2020-11-24 03:46:22

by Dai Ngo

[permalink] [raw]
Subject: [PATCH] NFSD: Fix 5 seconds delay when doing inter server copy

Since commit b4868b44c5628 ("NFSv4: Wait for stateid updates after
CLOSE/OPEN_DOWNGRADE"), every inter server copy operation suffers 5
seconds delay regardless of the size of the copy. The delay is from
nfs_set_open_stateid_locked when the check by nfs_stateid_is_sequential
fails because the seqid in both nfs4_state and nfs4_stateid are 0.
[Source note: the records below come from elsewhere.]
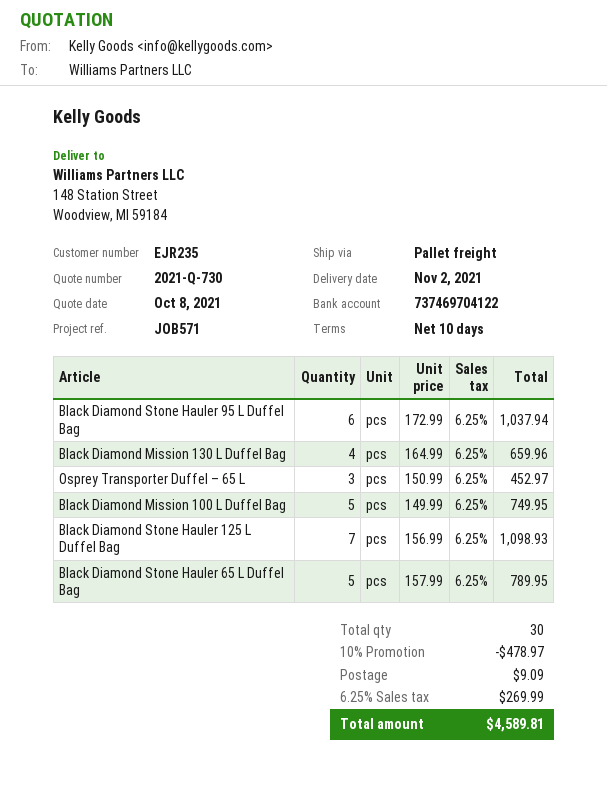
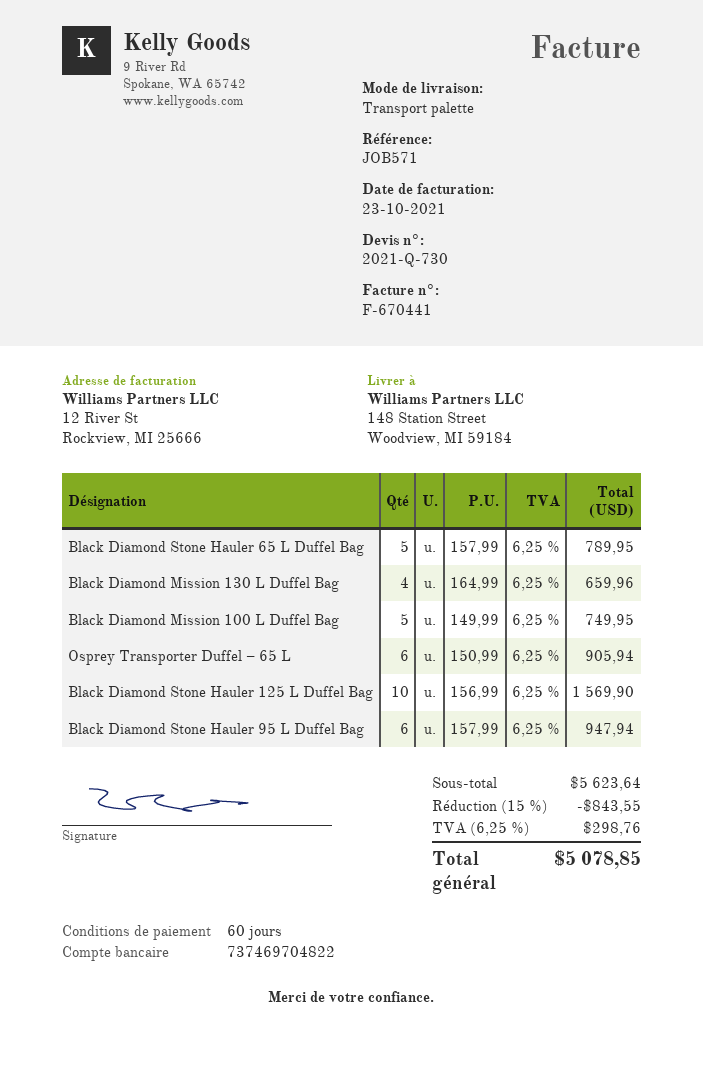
payment terms: 10 days -> 60 days
bank account: 737469704122 -> 737469704822
Black Diamond Stone Hauler 95 L Duffel Bag: 6 x 172.99 = 1037.94 -> 6 x 157.99 = 947.94
Osprey Transporter Duffel – 65 L: 3 x 150.99 = 452.97 -> 6 x 150.99 = 905.94
Black Diamond Stone Hauler 125 L Duffel Bag: 7 x 156.99 = 1098.93 -> 10 x 156.99 = 1569.90
discount: 10% = 478.97 -> 15% = 843.55
shipping: 9.09 -> none
tax: 6.25% = 269.99 -> 6.25% = 298.76
total: 4589.81 -> 5078.85

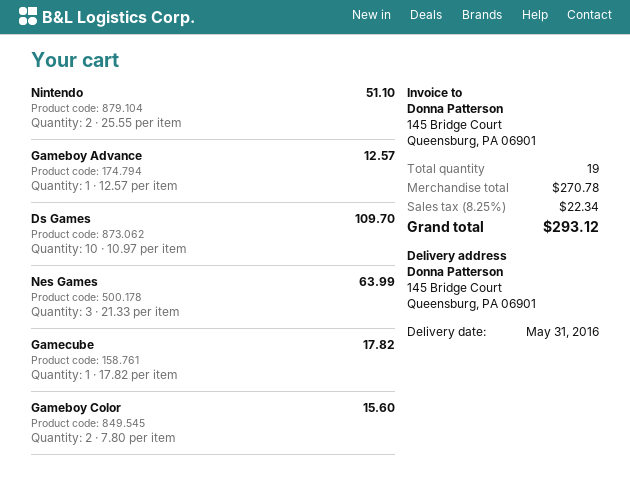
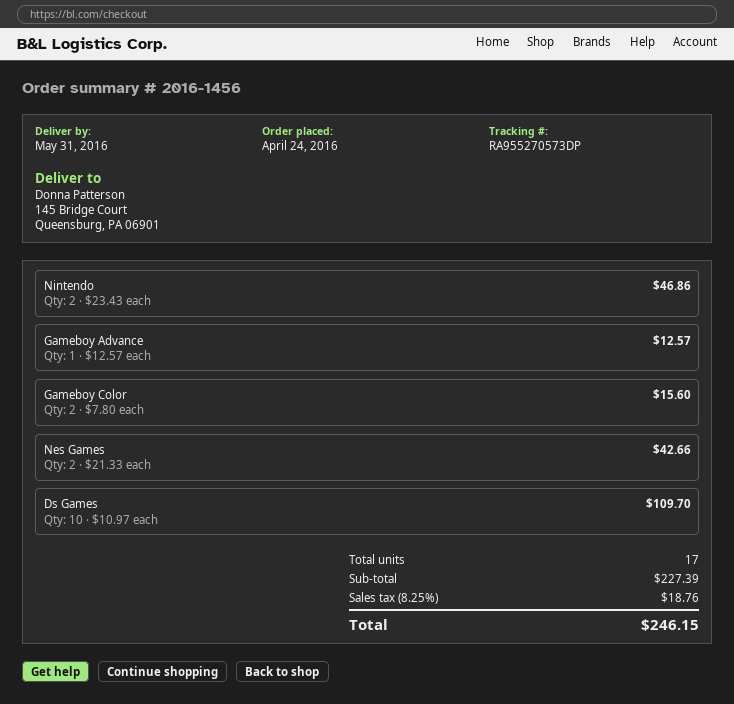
Nintendo: 2 x 25.55 = 51.10 -> 2 x 23.43 = 46.86
Nes Games: 3 x 21.33 = 63.99 -> 2 x 21.33 = 42.66
Gamecube: 1 x 17.82 = 17.82 -> none
total quantity: 19 -> 17
subtotal: 270.78 -> 227.39
tax: 8.25% = 22.34 -> 8.25% = 18.76
total: 293.12 -> 246.15

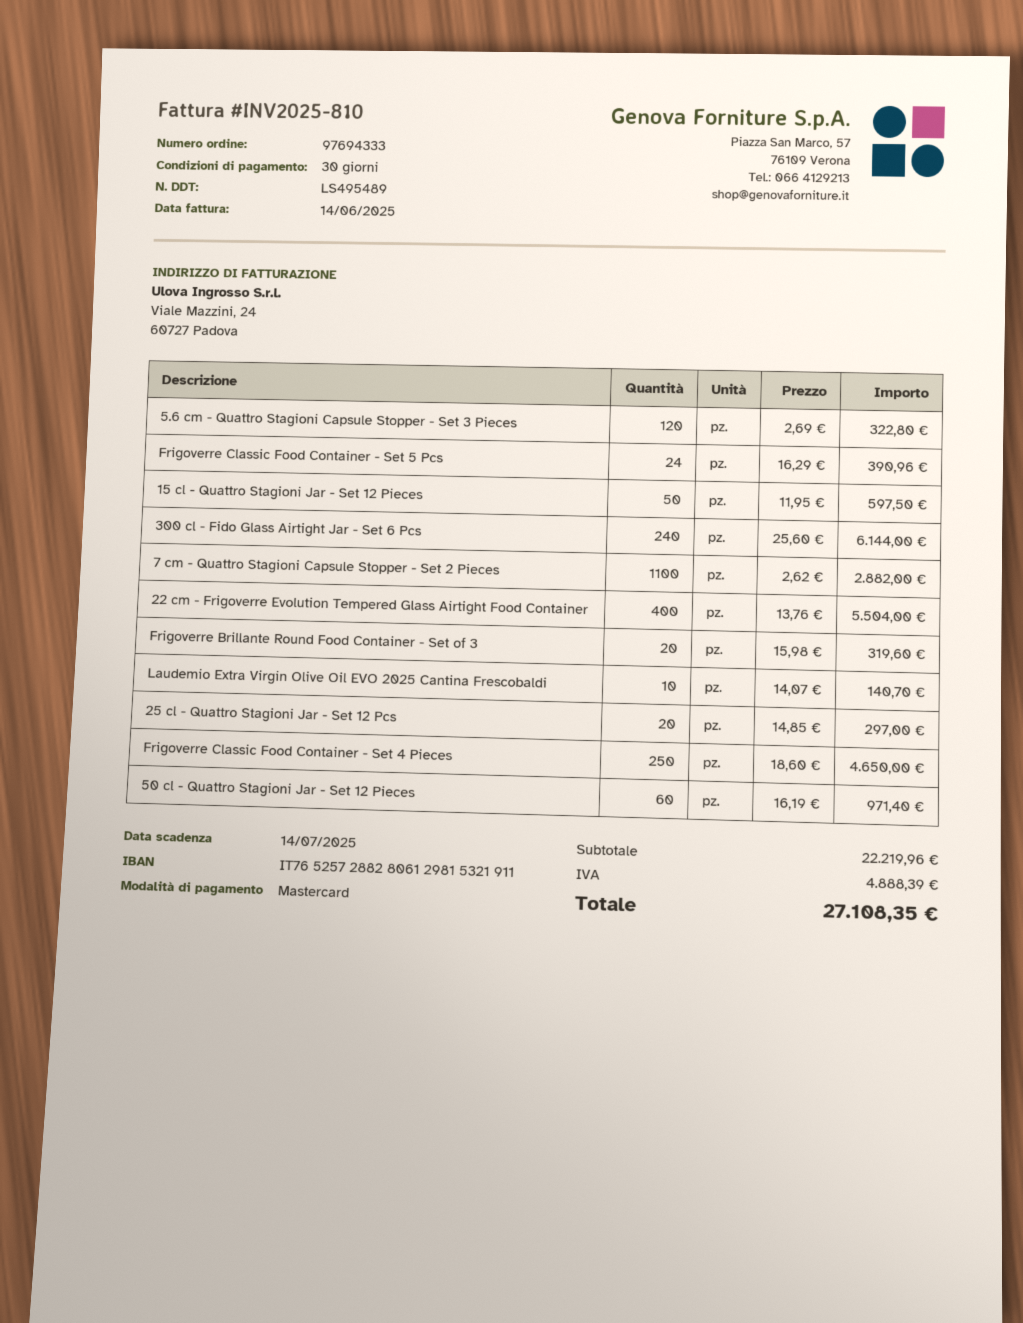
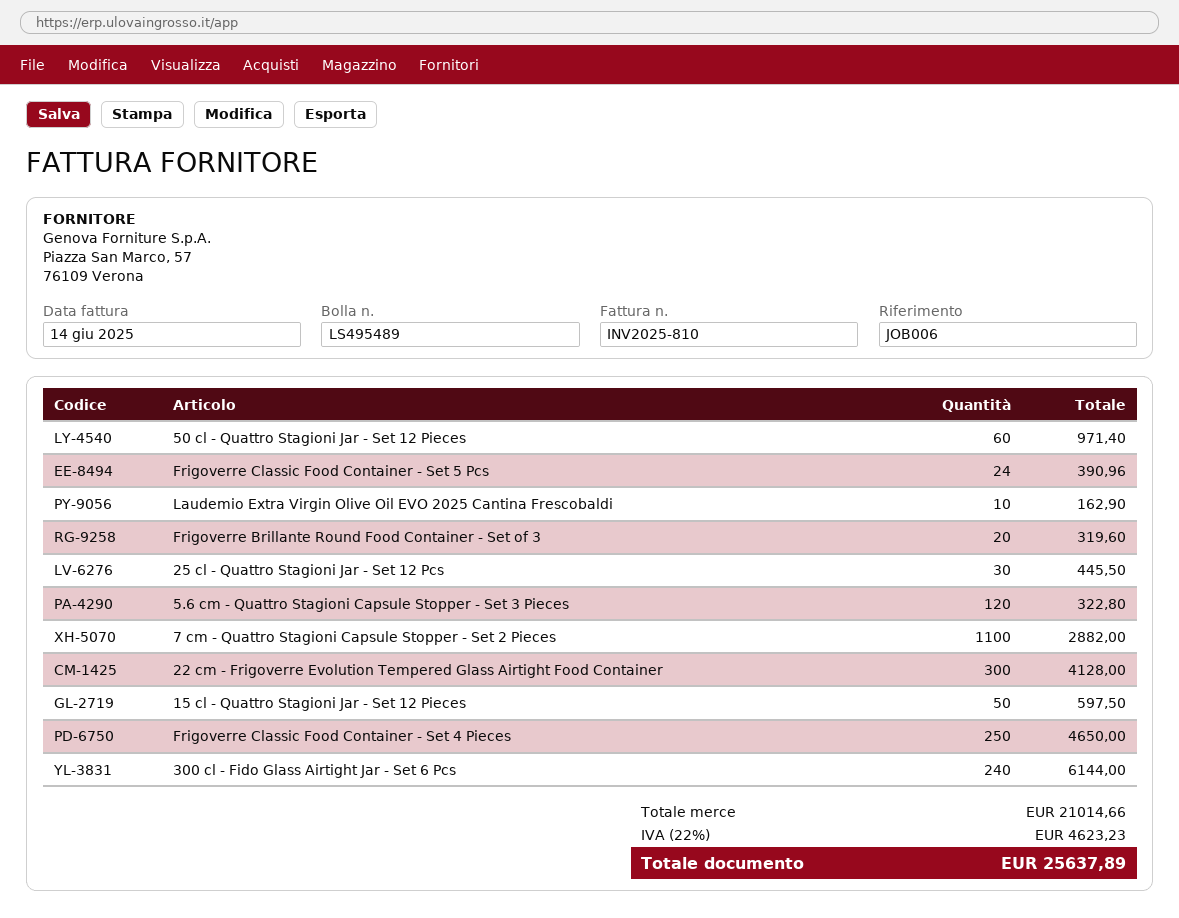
22 cm - Frigoverre Evolution Tempered Glass Airtight Food Container: 400 for 5504.00 -> 300 for 4128.00
Laudemio Extra Virgin Olive Oil EVO 2025 Cantina Frescobaldi: 10 for 140.70 -> 10 for 162.90
25 cl - Quattro Stagioni Jar - Set 12 Pcs: 20 for 297.00 -> 30 for 445.50
subtotal: 22219.96 -> 21014.66
tax: 4888.39 -> 4623.23
total: 27108.35 -> 25637.89

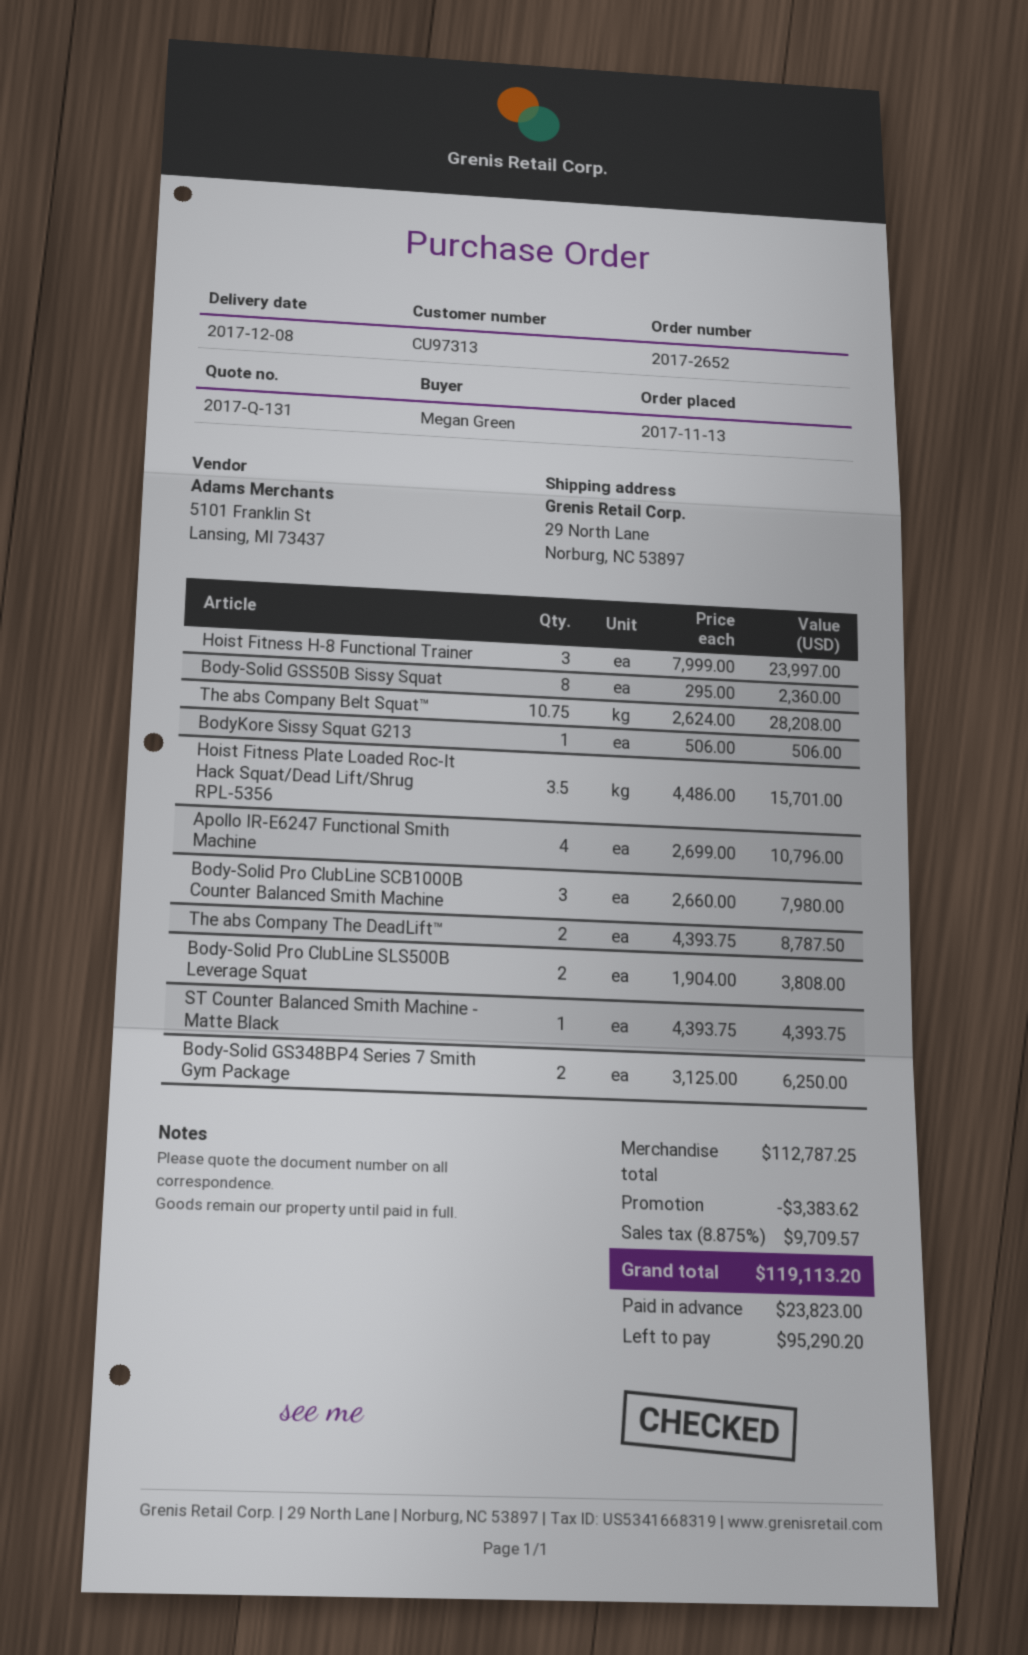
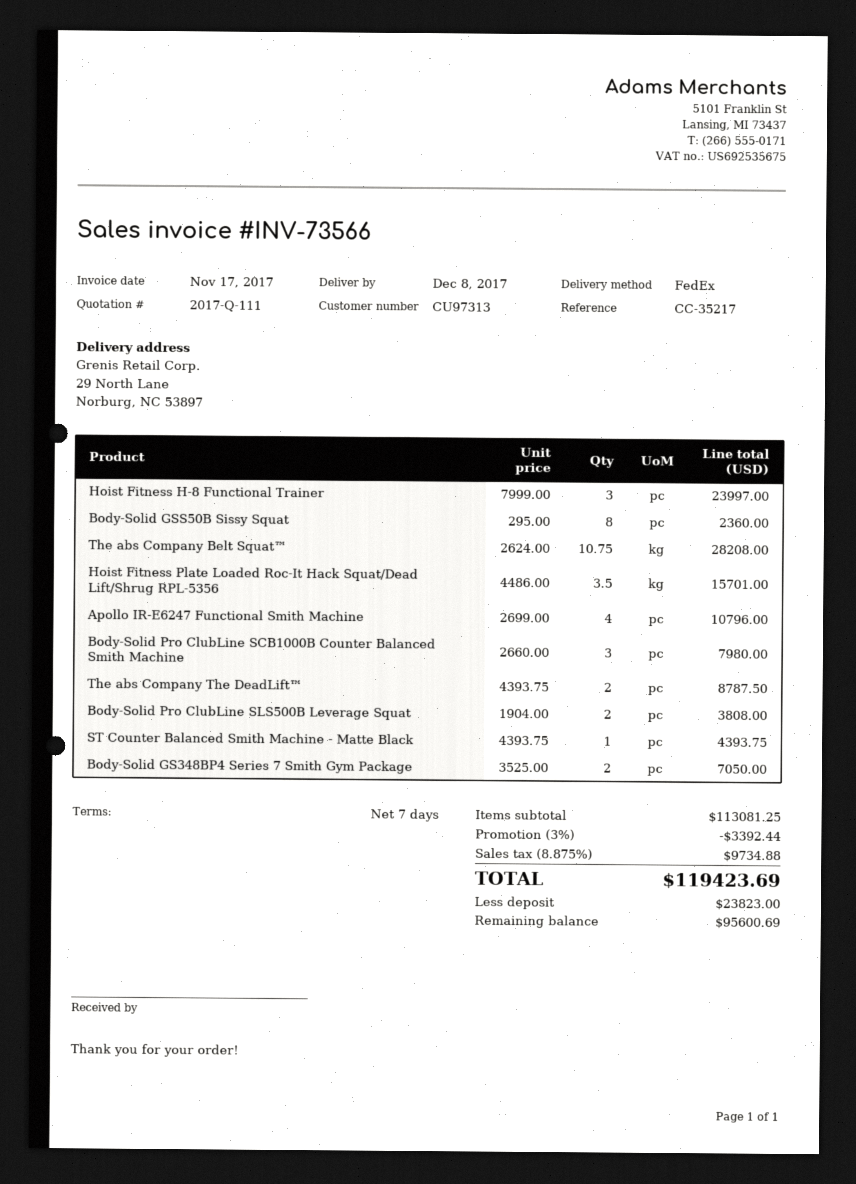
quote number: 2017-Q-131 -> 2017-Q-111
BodyKore Sissy Squat G213: 1 x 506.00 = 506.00 -> none
Body-Solid GS348BP4 Series 7 Smith Gym Package: 2 x 3125.00 = 6250.00 -> 2 x 3525.00 = 7050.00
subtotal: 112787.25 -> 113081.25
discount: 3383.62 -> 3392.44
tax: 8.875% = 9709.57 -> 8.875% = 9734.88
total: 119113.20 -> 119423.69
balance: 95290.20 -> 95600.69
Fix by modifying the source server to return the stateid for COPY_NOTIFY
request with seqid 1 instead of 0. This is also to conform with
section 4.8 of RFC 7862.

Here is the relevant paragraph from section 4.8 of RFC 7862:

A copy offload stateid's seqid MUST NOT be zero. In the context of a
copy offload operation, it is inappropriate to indicate "the most
recent copy offload operation" using a stateid with a seqid of zero
(see Section 8.2.2 of [RFC5661]). It is inappropriate because the
stateid refers to internal state in the server and there may be
several asynchronous COPY operations being performed in parallel on
the same file by the server. Therefore, a copy offload stateid with
a seqid of zero MUST be considered invalid.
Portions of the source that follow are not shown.